如果直接使用jax.lax，在这种情况下你将需要显式地进行类型提升：

lax.add(jnp.float32(1), 1.0)

Array(2., dtype=float32)

除了这种严格性外，jax.lax还提供了一些比 NumPy 支持的更一般操作更高效的 API。

例如，考虑一个 1D 卷积，在 NumPy 中可以这样表达：

x = jnp.array([1, 2, 1])
y = jnp.ones(10)
jnp.convolve(x, y)

Array([1., 3., 4., 4., 4., 4., 4., 4., 4., 4., 3., 1.], dtype=float32)

在幕后，这个 NumPy 操作被转换为由lax.conv_general_dilated实现的更通用的卷积：

from jax import lax
result = lax.conv_general_dilated(
    x.reshape(1, 1, 3).astype(float),  # note: explicit promotion
    y.reshape(1, 1, 10),
    window_strides=(1,),
    padding=[(len(y) - 1, len(y) - 1)])  # equivalent of padding='full' in NumPy
result[0, 0]

Array([1., 3., 4., 4., 4., 4., 4., 4., 4., 4., 3., 1.], dtype=float32)

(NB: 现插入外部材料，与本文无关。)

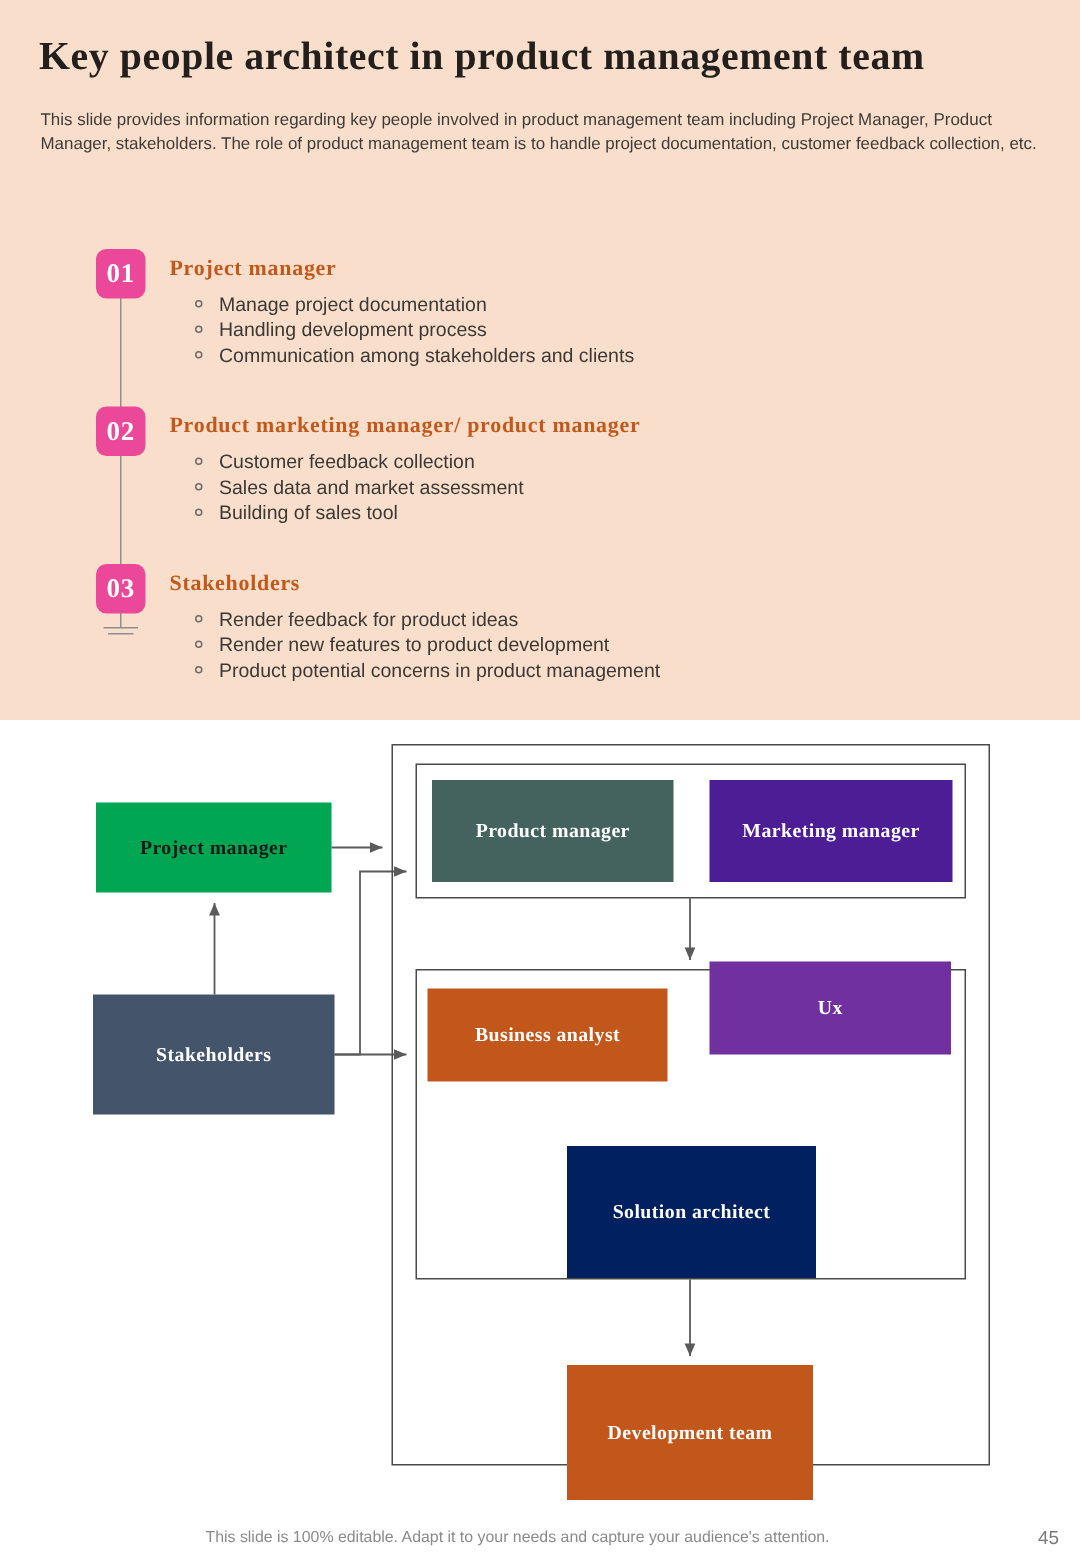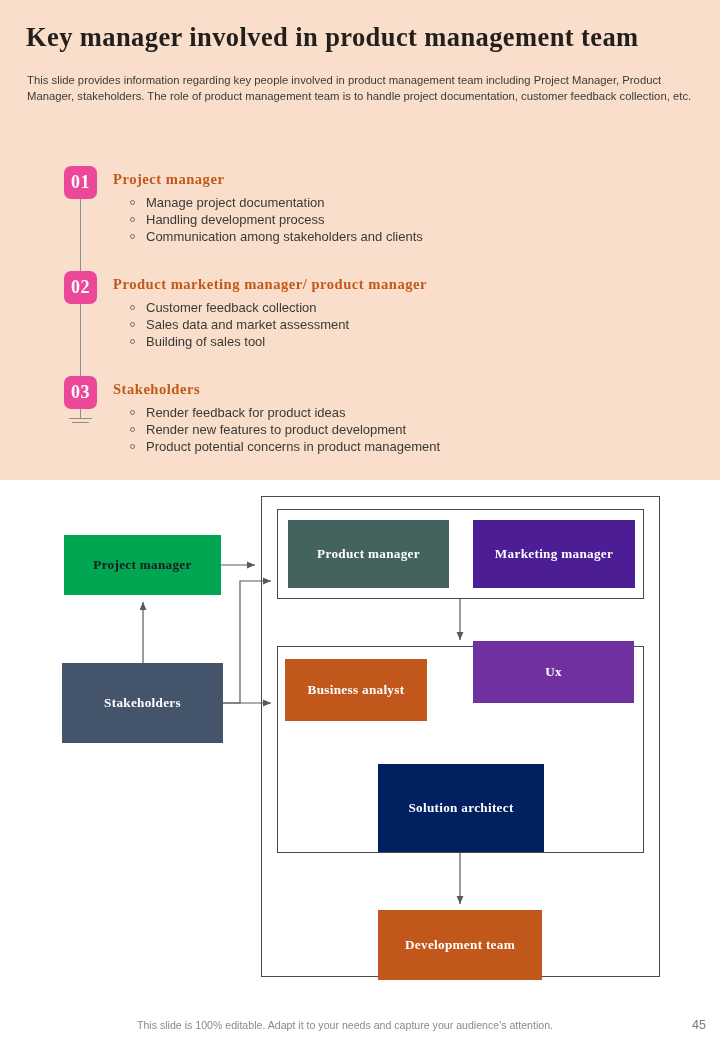--- a/index.html
+++ b/index.html
@@ -189,41 +189,41 @@
   .node-marketing-manager {
     left: 473px; top: 40px;
     width: 162px; height: 68px;
     background: #4c1d95;
     color: #FFFFFF;
   }
 
   
   .node-business-analyst {
     left: 285px; top: 179px;
-    width: 142px; height: 62px;
+    width: 160px; height: 62px;
     background: #C1571A;
     color: #FFFFFF;
   }
   .node-ux {
     left: 473px; top: 161px;
     width: 161px; height: 62px;
     background: #7030A0;
     color: #FFFFFF;
   }
   .node-solution-architect {
     left: 378px; top: 284px;
     width: 166px; height: 88px;
     background: #002060;
     color: #FFFFFF;
   }
 
   
   .node-development-team {
     left: 378px; top: 430px;
-    width: 164px; height: 70px;
+    width: 164px; height: 90px;
     background: #C1571A;
     color: #FFFFFF;
   }
 
   .connectors {
     position: absolute;
     left: 0; top: 0;
     width: 720px; height: 525px;
     pointer-events: none;
   }
@@ -244,21 +244,21 @@
     font-family: "Liberation Sans", sans-serif;
     font-size: 12.6px;
     color: #7A7A7A;
   }
 </style>
 </head>
 <body>
 
 <div class="header-panel">
 
-  <div class="page-title">Key manager involved in product management team</div>
+  <div class="page-title">Key people architect in product management team</div>
 
   <div class="page-subtitle">This slide provides information regarding key people involved in product management team including Project Manager, Product Manager, stakeholders. The role of product management team is to handle project documentation, customer feedback collection, etc.</div>
 
   <div class="timeline">
 
     <div class="timeline-spine"></div>
     <div class="timeline-spine-cap1"></div>
     <div class="timeline-spine-cap2"></div>
 
     <div class="tl-item tl-item-1">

这是一种批处理卷积操作，专为深度神经网络中经常使用的卷积类型设计，需要更多的样板代码，但比 NumPy 提供的卷积更灵活和可扩展（有关 JAX 卷积的更多细节，请参见Convolutions in JAX）。

从本质上讲，所有jax.lax操作都是 XLA 中操作的 Python 包装器；例如，在这里，卷积实现由XLA:ConvWithGeneralPadding提供。每个 JAX 操作最终都是基于这些基本 XLA 操作表达的，这就是使得即时（JIT）编译成为可能的原因。

要 JIT 或不要 JIT

关键概念：

默认情况下，JAX 按顺序逐个执行操作。
使用即时（JIT）编译装饰器，可以优化操作序列并一次运行：
并非所有 JAX 代码都可以进行 JIT 编译，因为它要求数组形状在编译时是静态且已知的。

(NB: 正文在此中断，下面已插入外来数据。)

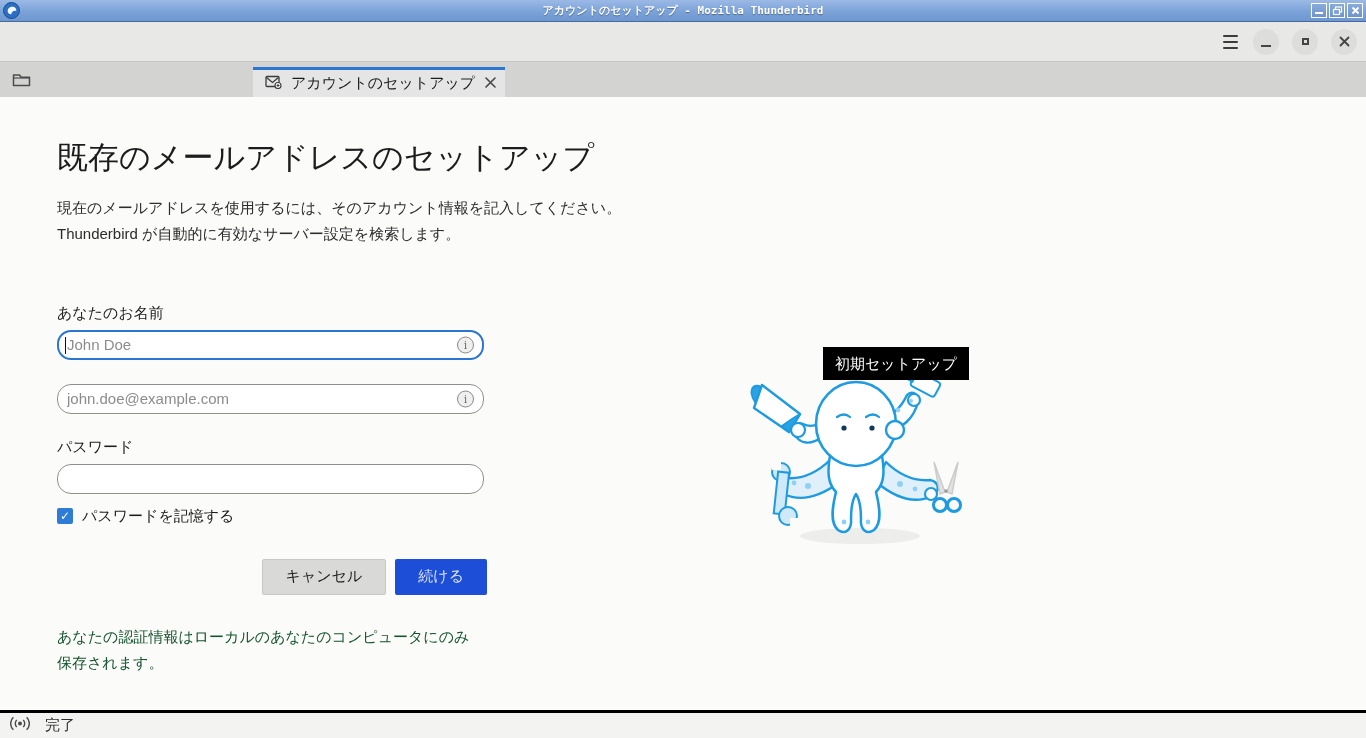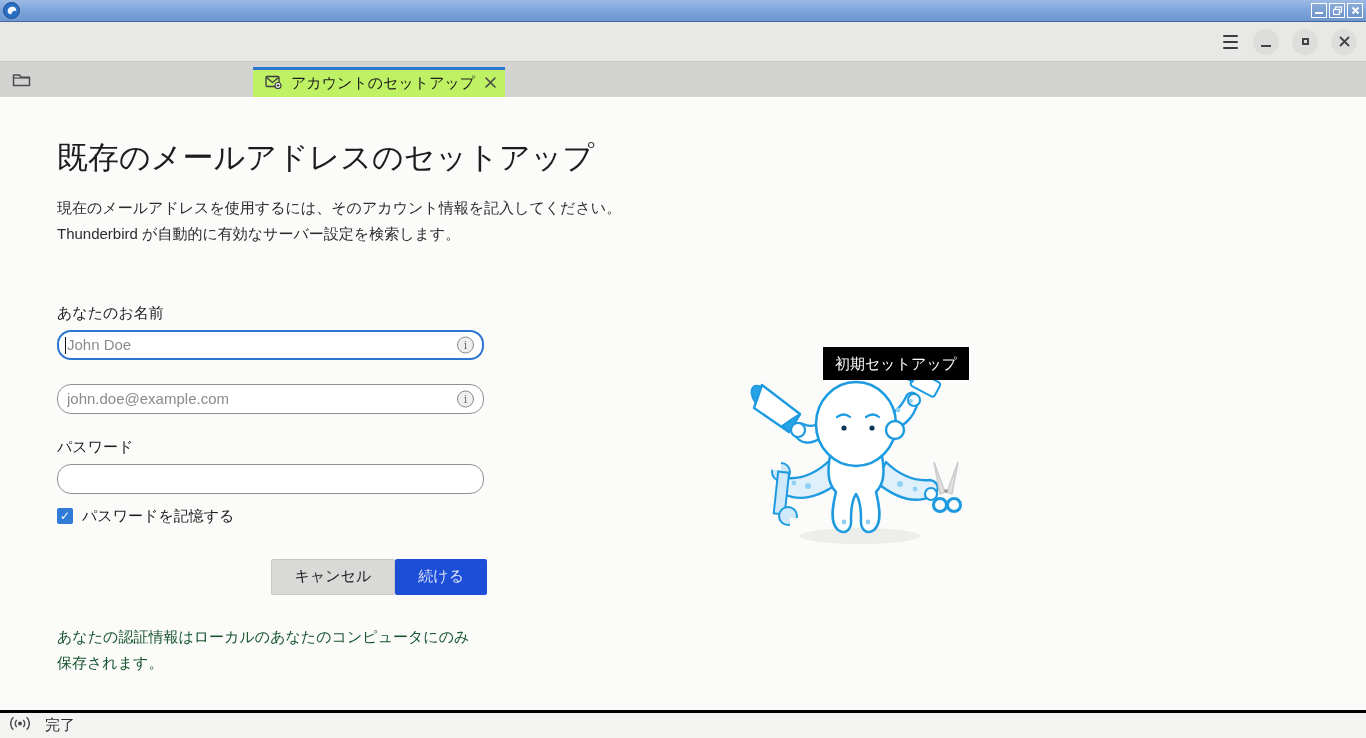--- a/index.html
+++ b/index.html
@@ -25,21 +25,21 @@
   .hamburger { display:flex; flex-direction:column; gap:4px; width:19px; padding:2px; }
   .hamburger span { height:2px; background:#3c3c3c; border-radius:1px; }
   .circle-btn { width:26px; height:26px; border-radius:50%; background:#dddddc;
     display:flex; align-items:center; justify-content:center; }
   .glyph-min { width:10px; height:2px; background:#444; margin-top:8px; }
   .glyph-restore { width:7px; height:7px; border:2px solid #444; }
 
   
   .tabbar { position:absolute; top:62px; left:0; right:0; height:35px; background:#d3d3d2; }
   .space-icon { position:absolute; left:12px; top:10px; }
-  .tab { position:absolute; left:253px; top:5px; height:30px; width:252px; background:#bef264;
+  .tab { position:absolute; left:253px; top:5px; height:30px; width:252px; background:#e5e5e5;
     border-top:3px solid #2a76d2; display:flex; align-items:center; padding:0 12px; gap:9px; }
   .tab-label { font-size:15px; color:#1b1b1b; white-space:nowrap; flex:1; }
 
   
   .content { position:absolute; top:97px; left:0; right:0; bottom:28px; background:#fbfbfa; }
   .form-col { position:absolute; left:57px; top:0; width:432px; }
   h1.heading { margin-top:40px; font-size:31px; font-weight:400; color:#1c1c1c; white-space:nowrap; }
   .desc { margin-top:16px; font-size:15px; line-height:1.75; color:#2c2c2c; white-space:pre-line; width:620px; }
   .field { margin-top:24px; }
   .field.first { margin-top:56px; }
@@ -52,21 +52,21 @@
   .input-wrap.focused input { border:2px solid #2a76d2; padding:0 33px 0 8px; }
   .caret { position:absolute; left:8px; top:7px; width:1px; height:17px; background:#111; }
   .info-badge { position:absolute; right:10px; top:50%; transform:translateY(-50%);
     width:17px; height:17px; border:1px solid #8a8a8a; border-radius:50%; background:#efefee;
     color:#6d6d6d; font-size:11px; line-height:15px; text-align:center;
     font-family:"DejaVu Serif","Liberation Serif",serif; }
   .check-row { margin-top:13px; display:flex; align-items:center; gap:9px; }
   .checkbox { width:16px; height:16px; background:#2e7cd6; border-radius:2px; color:#fff;
     font-size:12px; font-weight:bold; display:flex; align-items:center; justify-content:center; }
   .check-label { font-size:15px; color:#1c1c1c; }
-  .btn-row { margin-top:33px; width:430px; display:flex; justify-content:flex-end; }
+  .btn-row { margin-top:33px; width:430px; display:flex; justify-content:flex-end; gap:9px; }
   .btn { height:36px; padding:0 23px; font-size:15px; border:none; border-radius:2px;
     font-family:"Liberation Sans","DejaVu Sans",sans-serif; }
   .btn-cancel { background:#d9d9d8; color:#1c1c1c; border:1px solid #c7c7c6; }
   .btn-continue { background:#1d4ed8; color:rgba(255,255,255,.85); }
   .note { margin-top:29px; width:420px; font-size:15px; line-height:1.75; color:#14532d; }
 
   
   .tooltip { position:absolute; left:823px; top:250px; height:33px; background:#000; color:#fff;
     font-size:15px; line-height:33px; padding:0 12px; white-space:nowrap; z-index:3;
     border-right:2px solid #fff; }
@@ -82,20 +82,21 @@
 
 <div class="window">
 
   <div class="titlebar">
     <span class="tb-logo">
       <svg width="17" height="17" viewBox="0 0 17 17">
         <circle cx="8.5" cy="8.5" r="8" fill="#2b6fc4" stroke="#1a4e8c"></circle>
         <path d="M5 10.5 C3.8 7 6.6 4.2 10.2 4.8 C12.4 5.2 13.6 7 13.2 9.2 C11 8.1 8.8 9.6 8.2 12.3 C6.8 12.3 5.6 11.7 5 10.5 Z" fill="#fff" opacity="0.95"></path>
       </svg>
     </span>
+    <span class="tb-title">アカウントのセットアップ - Mozilla Thunderbird</span>
     <span class="tb-btns">
       <span class="tb-btn">
         <svg width="10" height="9" viewBox="0 0 10 9">
             <rect x="1" y="6" width="8" height="2" fill="#fff"></rect>
           </svg>
       </span>
       <span class="tb-btn">
         <svg width="11" height="10" viewBox="0 0 11 10">
           <rect x="3.5" y="1" width="6" height="5" fill="none" stroke="#fff" stroke-width="1.2"></rect>
           <rect x="1.5" y="3.5" width="6" height="5" fill="#7ba1d8" stroke="#fff" stroke-width="1.2"></rect>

所有 JAX 操作都是基于 XLA 表达的事实，使得 JAX 能够使用 XLA 编译器非常高效地执行代码块。

例如，考虑此函数，它对二维矩阵的行进行标准化，表达为jax.numpy操作：

import jax.numpy as jnp
def norm(X):
  X = X - X.mean(0)
  return X / X.std(0)

可以使用jax.jit变换创建函数的即时编译版本：

from jax import jit
norm_compiled = jit(norm)

此函数返回与原始函数相同的结果，达到标准浮点精度：

np.random.seed(1701)
X = jnp.array(np.random.rand(10000, 10))
np.allclose(norm(X), norm_compiled(X), atol=1E-6)

True

但由于编译（其中包括操作的融合、避免分配临时数组以及其他许多技巧），在 JIT 编译的情况下，执行时间可以比非常数级别快得多（请注意使用block_until_ready()以考虑 JAX 的异步调度）：

%timeit norm(X).block_until_ready()
%timeit norm_compiled(X).block_until_ready()

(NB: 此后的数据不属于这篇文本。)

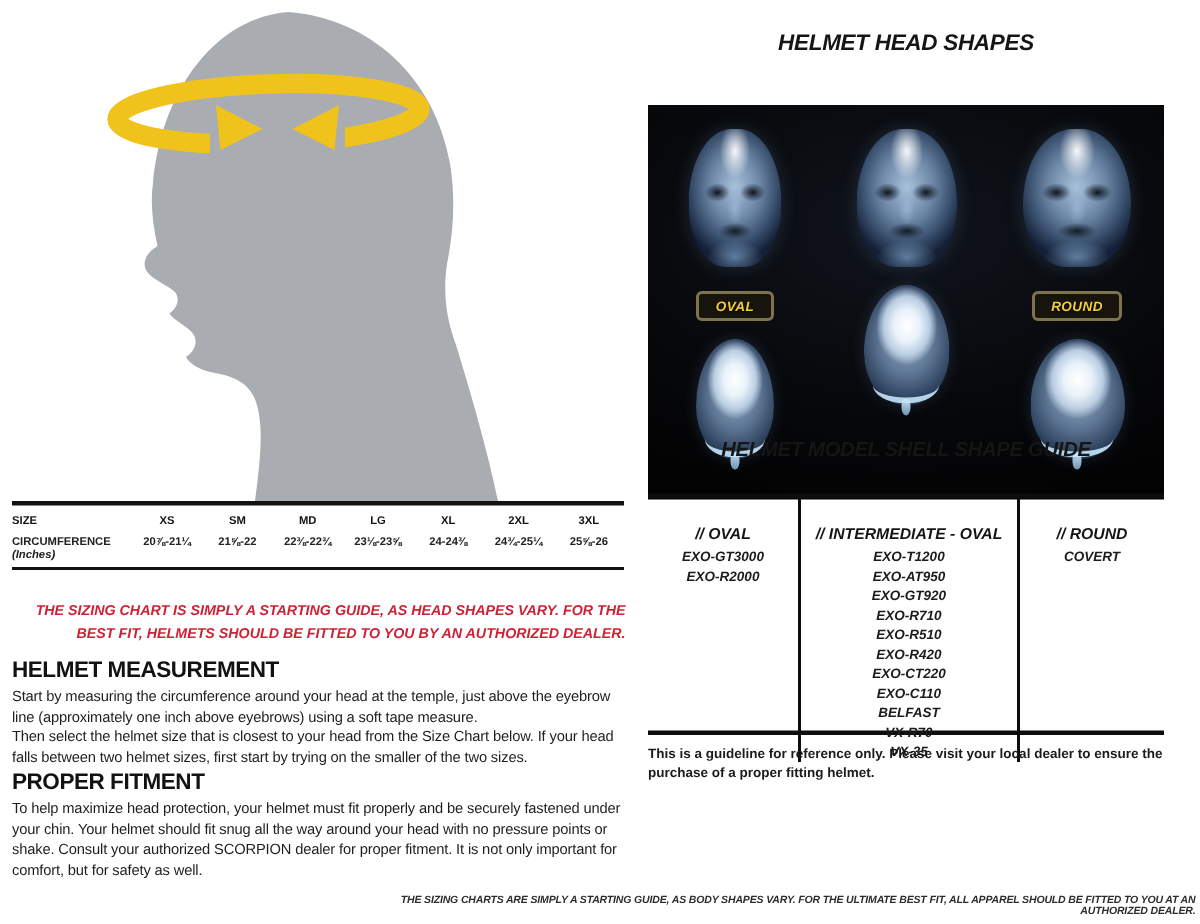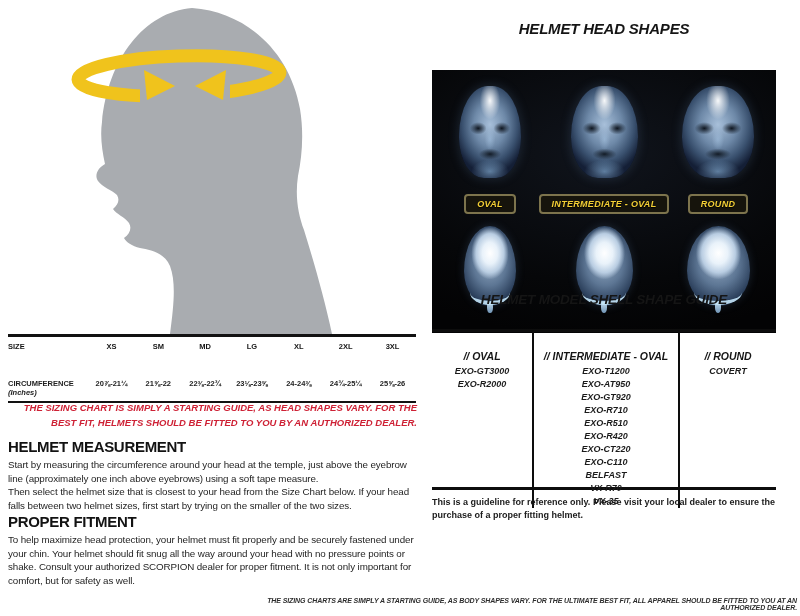--- a/index.html
+++ b/index.html
@@ -13,21 +13,21 @@
   .silhouette { position:absolute; left:52px; top:4px; width:285px; height:330px; }
 
   
   .size-chart { position:absolute; left:8px; top:332px; width:408px; }
   .sc-title { font-size:19px; font-weight:900; font-style:italic; letter-spacing:-0.5px; color:#121212; }
   .rule-thick { height:3px; background:#121212; margin-top:2px; }
   .rule-thin  { height:2px; background:#121212; margin-top:4px; }
   .chart-grid { display:grid; grid-template-columns:80px repeat(7,1fr); padding-top:5px; }
   .hcell { font-size:7.5px; font-weight:bold; text-align:center; color:#141414; }
   .hcell.left { text-align:left; }
-  .vcell { font-size:7.5px; font-weight:bold; text-align:center; padding-top:5px; color:#222;margin-top:23px; }
+  .vcell { font-size:7.5px; font-weight:bold; text-align:center; padding-top:5px; color:#222; }
   .vcell.left { text-align:left; }
   .rl { font-size:7.5px; font-weight:bold; }
   .ru { font-size:7.5px; font-style:italic; font-weight:bold; }
 
   
   .warning {
     position:absolute; left:5px; top:400px; width:412px; text-align:right;
     font-size:9.5px; font-weight:bold; font-style:italic; line-height:1.6;
   }
   .section { position:absolute; left:8px; width:416px; }
@@ -191,21 +191,20 @@
 
   <div class="shapes-title">HELMET HEAD SHAPES</div>
   <div class="black-box">
     <div class="shape-col">
       <div class="face w1"></div>
       <div class="shape-label">OVAL</div>
       <div class="tophead w1"></div>
     </div>
     <div class="shape-col">
       <div class="face w2"></div>
-      <div class="shape-label">INTERMEDIATE - OVAL</div>
       <div class="tophead w2"></div>
     </div>
     <div class="shape-col">
       <div class="face w3"></div>
       <div class="shape-label">ROUND</div>
       <div class="tophead w3"></div>
     </div>
   </div>
 
   <div class="guide-title">HELMET MODEL SHELL SHAPE GUIDE</div>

319 μs ± 1.98 μs per loop (mean ± std. dev. of 7 runs, 1,000 loops each)
272 μs ± 849 ns per loop (mean ± std. dev. of 7 runs, 1,000 loops each)

话虽如此，jax.jit确实存在一些限制：特别是，它要求所有数组具有静态形状。这意味着一些 JAX 操作与 JIT 编译不兼容。

例如，此操作可以在逐操作模式下执行：

def get_negatives(x):
  return x[x < 0]
x = jnp.array(np.random.randn(10))
get_negatives(x)

Array([-0.10570311, -0.59403396, -0.8680282 , -0.23489487], dtype=float32)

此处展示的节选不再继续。